Vail Resorts to Take Majority Ownership in Crans-Montana, Its Second Swiss Ski Area
Epic Pass access will begin with the 2024-25 ski season
By now, the pattern should be fairly clear: Vail doesn’t like one-offs. That’s how it starts, but that’s never how it ends. When the company broke out of Colorado with the 2002 purchase of Heavenly, it followed with two more Tahoe resorts – Northstar in 2010 and Kirkwood in 2012. Vail followed the 2013 Canyons acquisition with the 2014 takeover of neighboring Park City (the two soon became a combined megaresort). Vail bought Perisher, Australia, in 2015, and added Falls Creek and Hotham in 2019. Then Vermont: Stowe in 2017, Okemo in 2018, Mount Snow and the rest of Peak Resorts in 2019.

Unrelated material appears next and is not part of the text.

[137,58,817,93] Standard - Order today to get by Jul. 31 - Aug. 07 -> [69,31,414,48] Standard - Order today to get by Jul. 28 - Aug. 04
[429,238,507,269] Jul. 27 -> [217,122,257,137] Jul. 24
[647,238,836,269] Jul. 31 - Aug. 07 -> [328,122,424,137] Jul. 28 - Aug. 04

So we should’ve known, when Vail scooped up a majority stake in Switzerland’s Andermatt-Sedrun last March, that they’d keep shopping in the neighborhood. No one knew exactly where the company would look next, and I couldn’t offer much more than to gesture vaguely in the direction of the continent. There are, according to skiresortinfo.com, 358 active ski areas in Switzerland (estimates vary widely – Statista puts the number at 181). This in a nation that is just a touch larger than Maryland (which has one ski area). Trying to guess what Vail would buy next would be like looking in the window of a Wal-Mart and guessing which of the 14,000 grocery products Mr. Franklin would scoop into his shopping cart next.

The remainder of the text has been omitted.